_What this task involves_
Output exactly the lines spanning from the line containing "subtotal: 29901.53 -> 39072.16" to the last line of the entries, inclusive.

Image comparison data
§ §

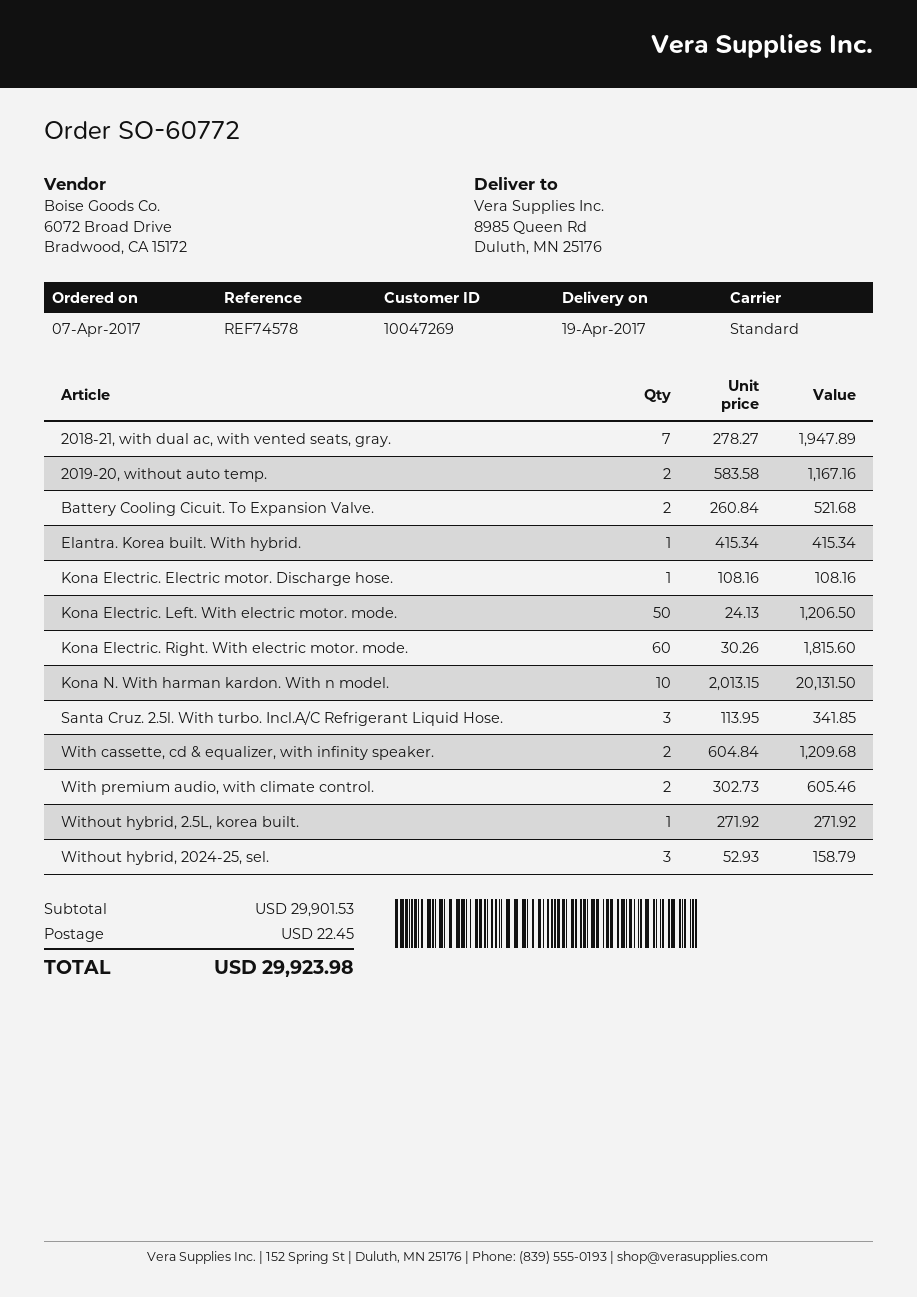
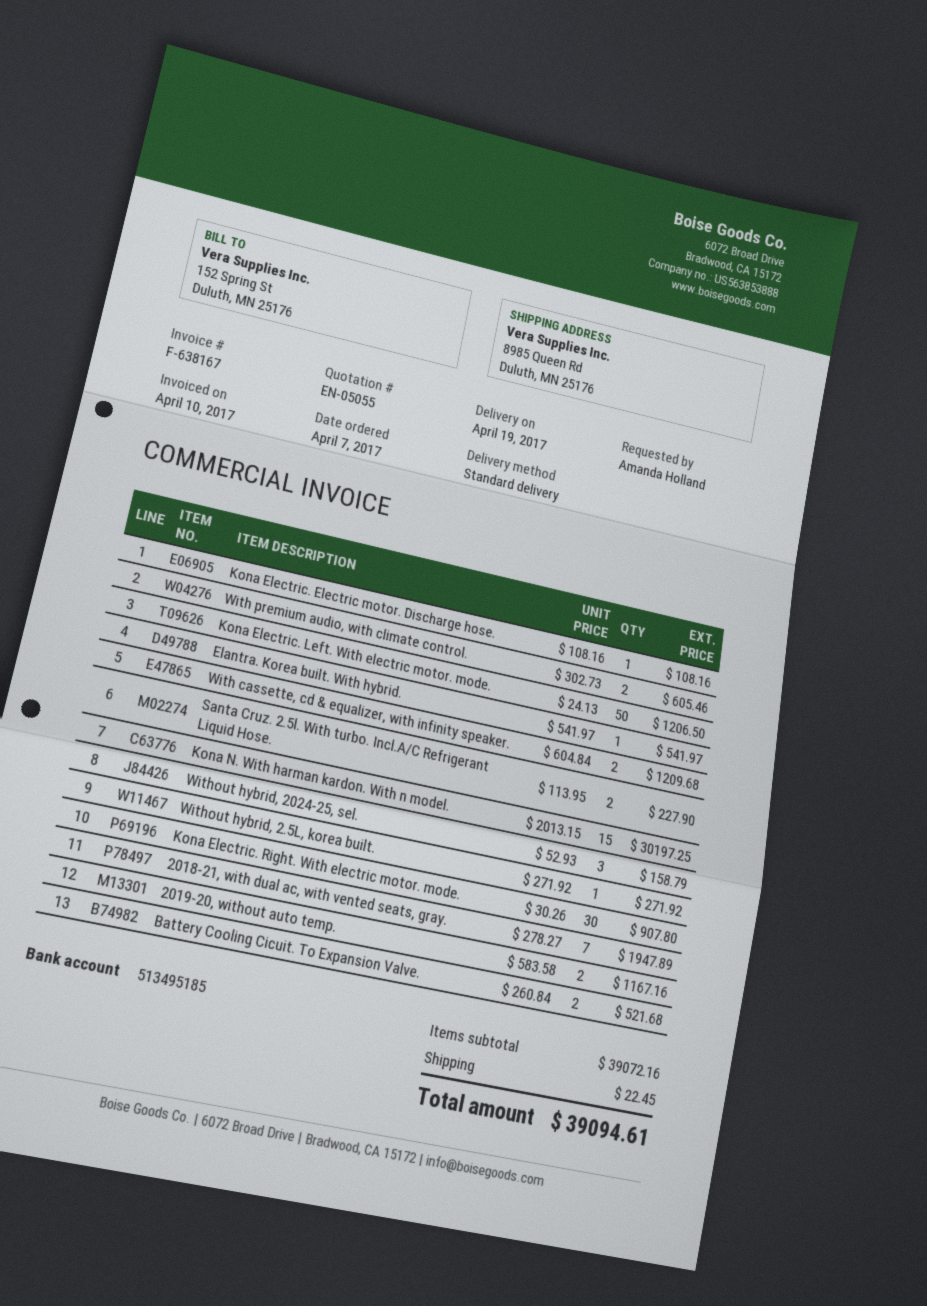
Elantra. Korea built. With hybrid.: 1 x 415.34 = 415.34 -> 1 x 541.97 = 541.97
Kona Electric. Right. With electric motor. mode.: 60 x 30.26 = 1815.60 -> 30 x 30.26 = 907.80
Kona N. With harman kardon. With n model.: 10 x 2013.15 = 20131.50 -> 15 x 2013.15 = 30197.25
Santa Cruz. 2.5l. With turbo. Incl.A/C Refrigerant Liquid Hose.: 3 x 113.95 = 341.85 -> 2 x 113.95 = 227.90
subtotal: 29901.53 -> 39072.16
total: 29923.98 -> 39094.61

§ §

_Result_
subtotal: 29901.53 -> 39072.16
total: 29923.98 -> 39094.61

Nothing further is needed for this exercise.